START Provided data

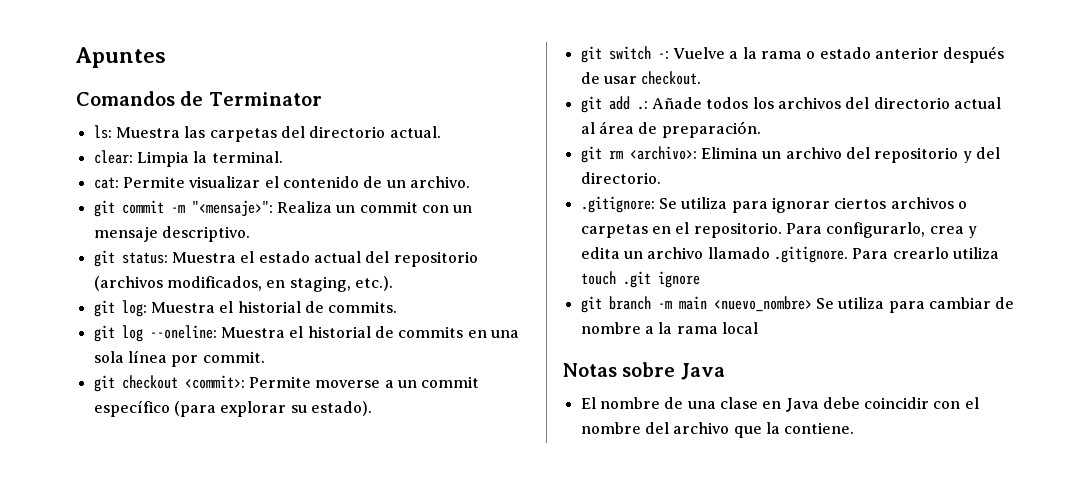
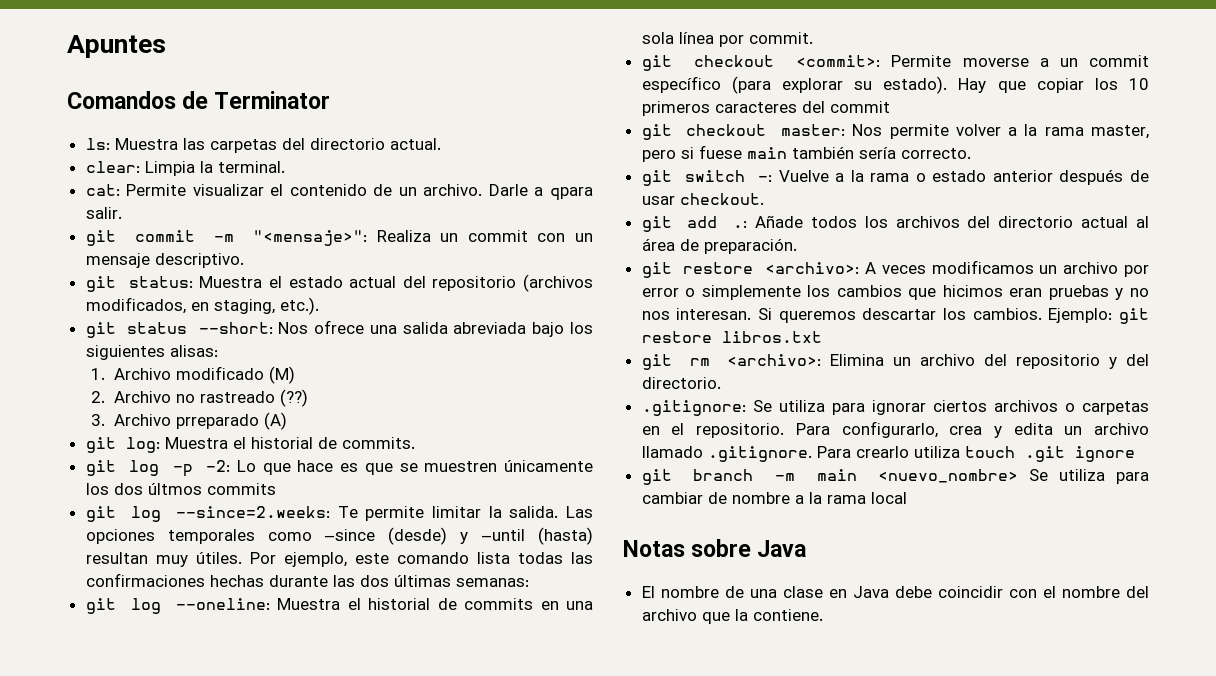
+ Darle a qpara salir.
+ git status --short: Nos ofrece una salida abreviada bajo los siguientes alisas:
+ 1. Archivo modificado (M)
+ 2. Archivo no rastreado (??)
+ 3. Archivo prreparado (A)
+ git log -p -2: Lo que hace es que se muestren únicamente los dos últmos commits
+ git log --since=2.weeks: Te permite limitar la salida. Las opciones temporales como –since (desde) y –until (hasta) resultan muy útiles. Por ejemplo, este comando lista todas las confirmaciones hechas durante las dos últimas semanas:
+ Hay que copiar los 10 primeros caracteres del commit
+ git checkout master: Nos permite volver a la rama master, pero si fuese main también sería correcto.
+ git restore <archivo>: A veces modificamos un archivo por error o simplemente los cambios que hicimos eran pruebas y no nos interesan. Si queremos descartar los cambios. Ejemplo: git restore libros.txt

END Provided data

Nothing should appear in the answer except the lines from the one with "Archivo prreparado (A)" through the final line of the records, written exactly.

+ 3. Archivo prreparado (A)
+ git log -p -2: Lo que hace es que se muestren únicamente los dos últmos commits
+ git log --since=2.weeks: Te permite limitar la salida. Las opciones temporales como –since (desde) y –until (hasta) resultan muy útiles. Por ejemplo, este comando lista todas las confirmaciones hechas durante las dos últimas semanas:
+ Hay que copiar los 10 primeros caracteres del commit
+ git checkout master: Nos permite volver a la rama master, pero si fuese main también sería correcto.
+ git restore <archivo>: A veces modificamos un archivo por error o simplemente los cambios que hicimos eran pruebas y no nos interesan. Si queremos descartar los cambios. Ejemplo: git restore libros.txt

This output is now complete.